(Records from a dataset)

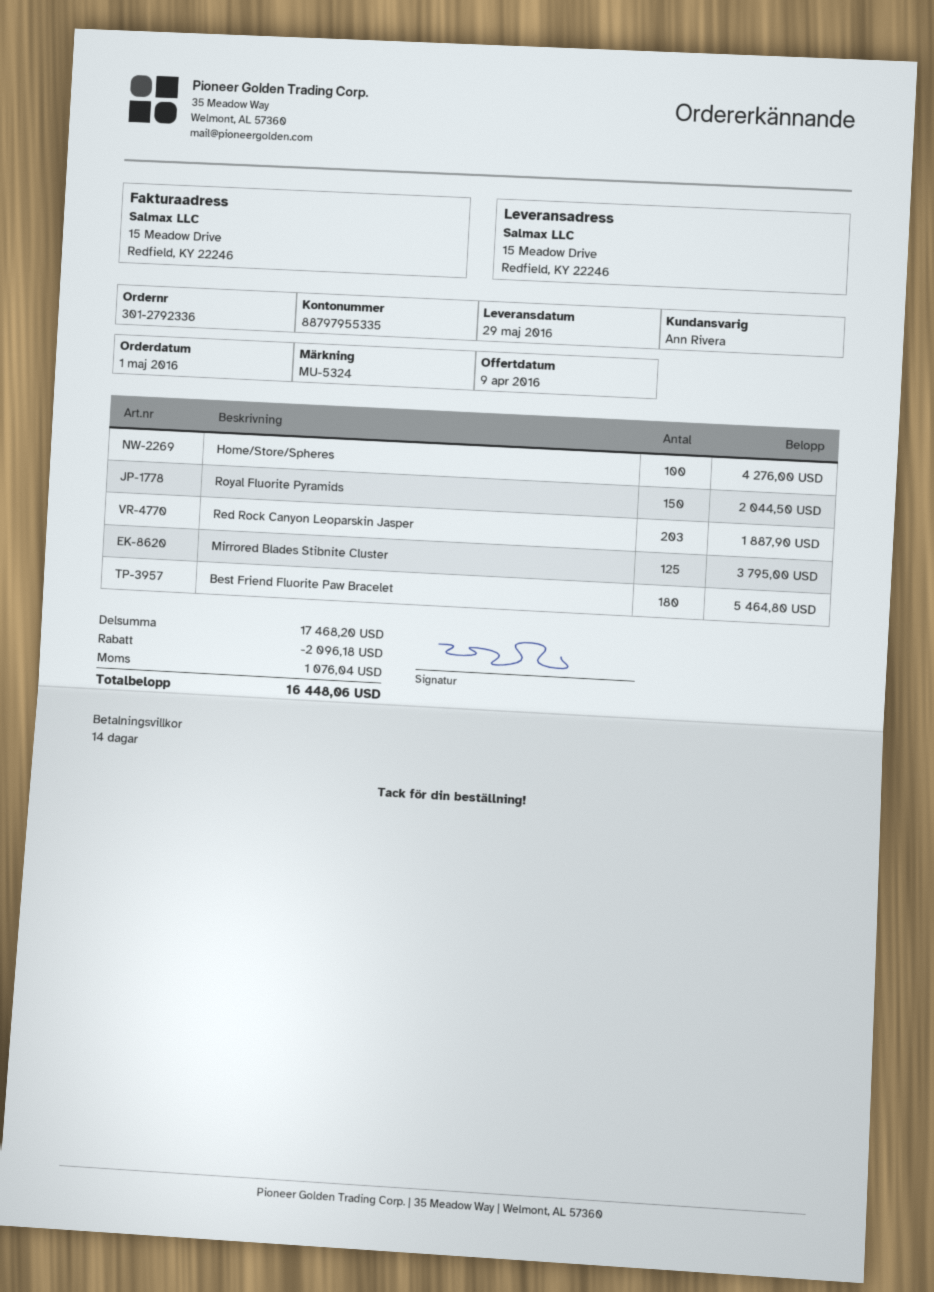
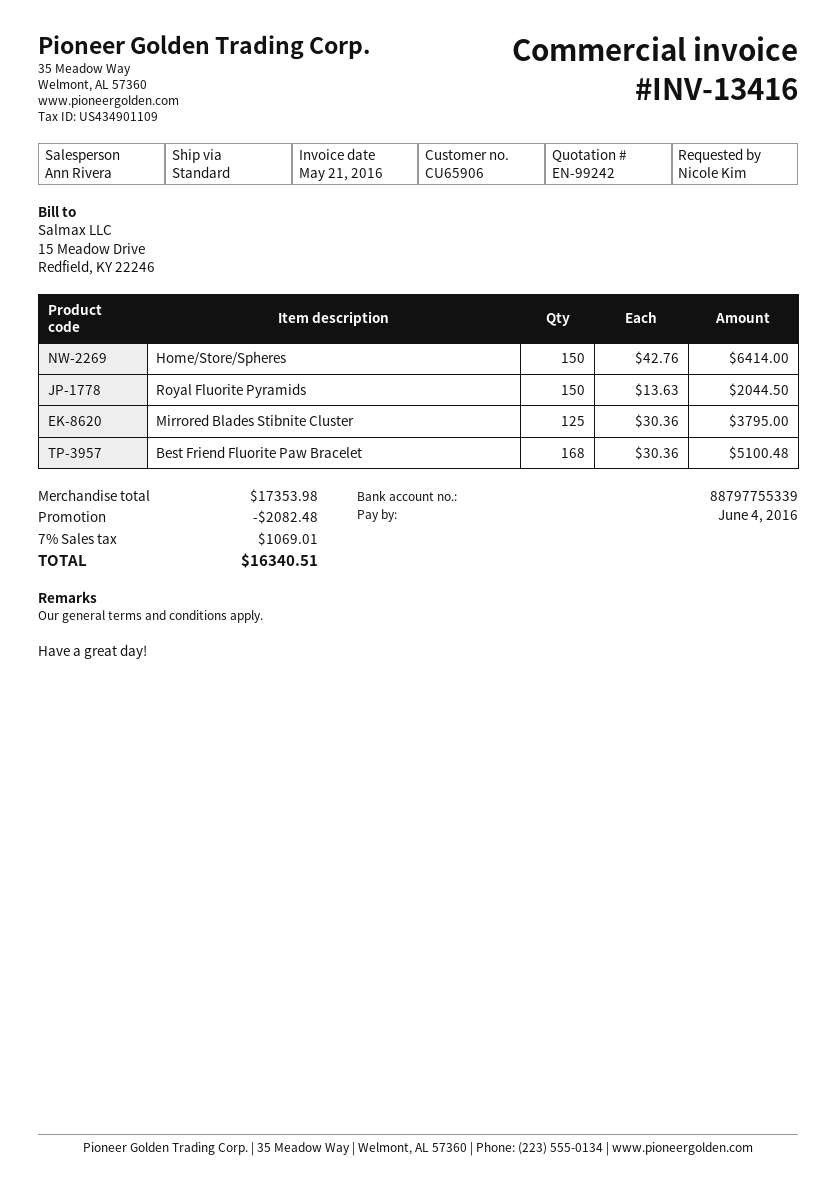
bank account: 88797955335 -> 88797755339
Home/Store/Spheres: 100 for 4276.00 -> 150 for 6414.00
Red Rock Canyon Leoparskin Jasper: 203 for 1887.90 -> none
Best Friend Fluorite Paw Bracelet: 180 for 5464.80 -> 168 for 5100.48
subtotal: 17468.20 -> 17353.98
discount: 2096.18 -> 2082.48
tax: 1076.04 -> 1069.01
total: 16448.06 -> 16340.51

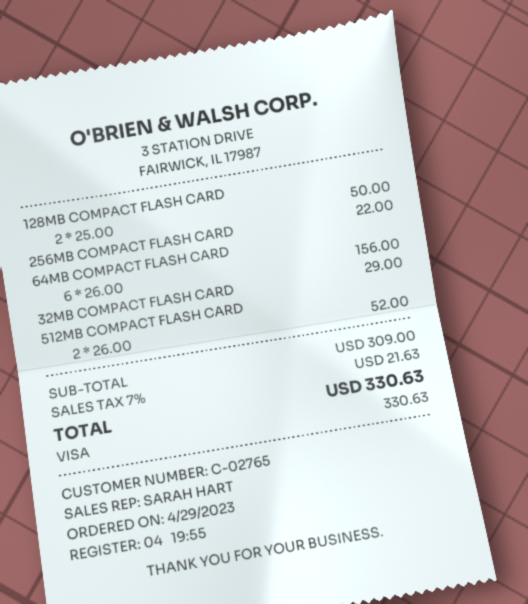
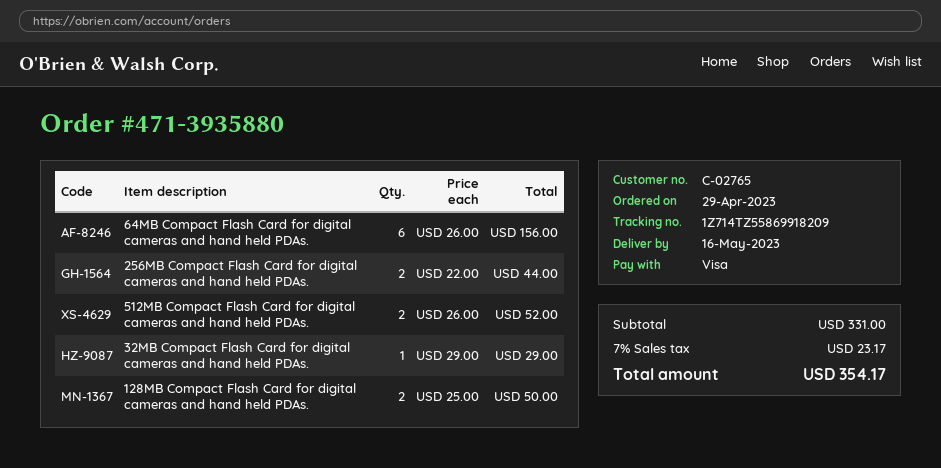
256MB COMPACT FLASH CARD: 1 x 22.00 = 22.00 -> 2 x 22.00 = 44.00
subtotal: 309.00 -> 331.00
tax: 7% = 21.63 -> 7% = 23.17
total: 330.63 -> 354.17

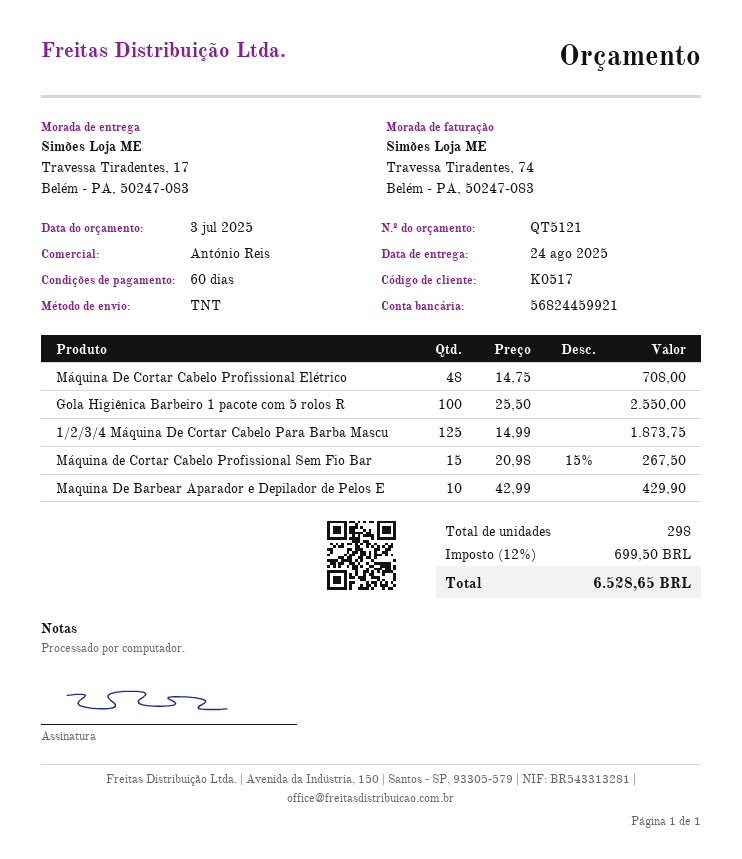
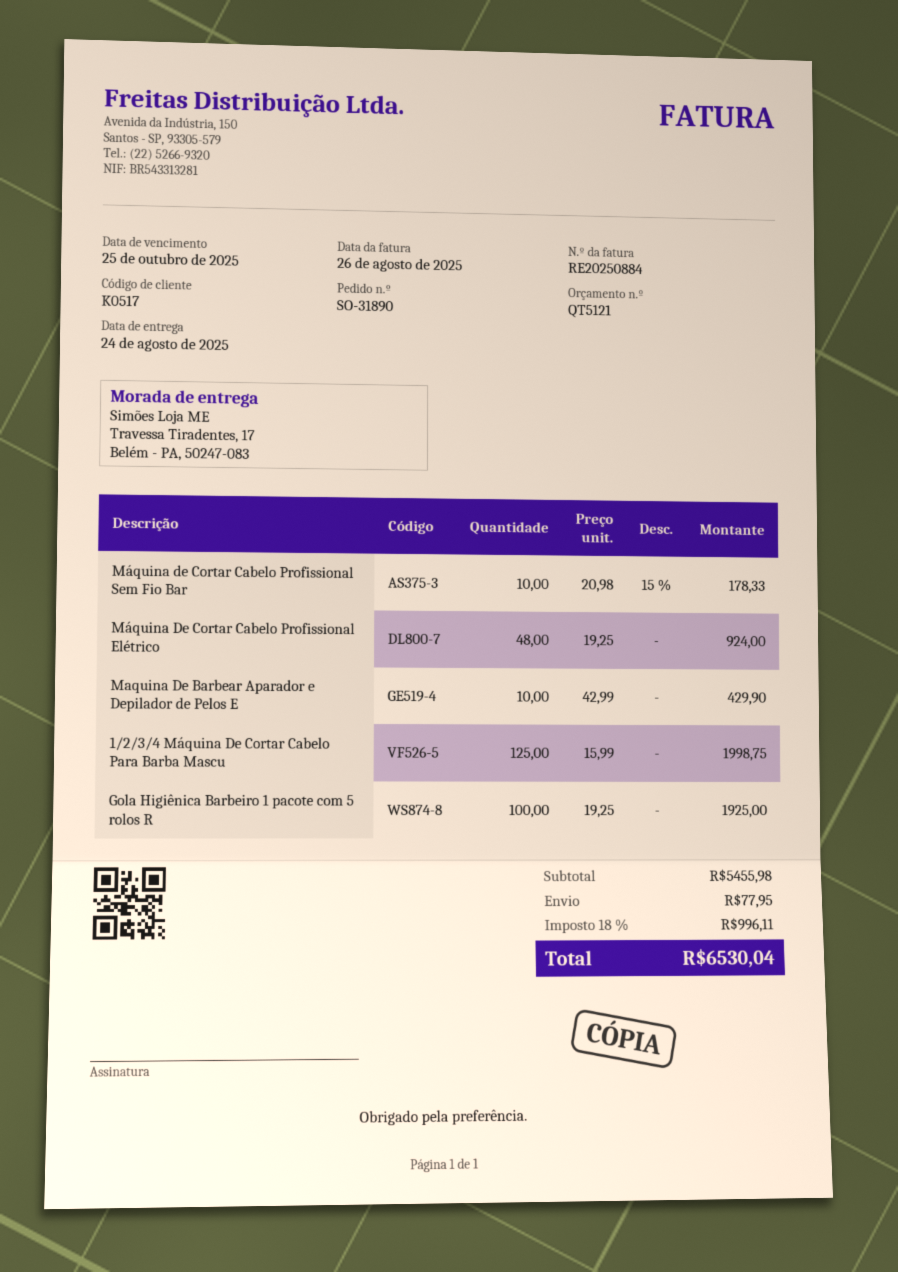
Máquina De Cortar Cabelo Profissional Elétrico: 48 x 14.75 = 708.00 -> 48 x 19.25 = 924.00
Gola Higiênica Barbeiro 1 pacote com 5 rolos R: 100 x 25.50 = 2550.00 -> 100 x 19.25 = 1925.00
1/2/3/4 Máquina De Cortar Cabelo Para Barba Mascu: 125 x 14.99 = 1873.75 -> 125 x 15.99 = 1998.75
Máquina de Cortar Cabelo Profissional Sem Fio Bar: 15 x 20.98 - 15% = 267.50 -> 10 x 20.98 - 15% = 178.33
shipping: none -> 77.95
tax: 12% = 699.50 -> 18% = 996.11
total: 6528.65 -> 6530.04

* Exercise requirements: Leaving out the pictures, please output the lines in the entries above from the one with "discount: 2096.18 -> 2082.48" through the one with "Máquina De Cortar Cabelo Profissional Elétrico: 48", exactly as they are.

* Solved problem:
discount: 2096.18 -> 2082.48
tax: 1076.04 -> 1069.01
total: 16448.06 -> 16340.51

256MB COMPACT FLASH CARD: 1 x 22.00 = 22.00 -> 2 x 22.00 = 44.00
subtotal: 309.00 -> 331.00
tax: 7% = 21.63 -> 7% = 23.17
total: 330.63 -> 354.17

Máquina De Cortar Cabelo Profissional Elétrico: 48 x 14.75 = 708.00 -> 48 x 19.25 = 924.00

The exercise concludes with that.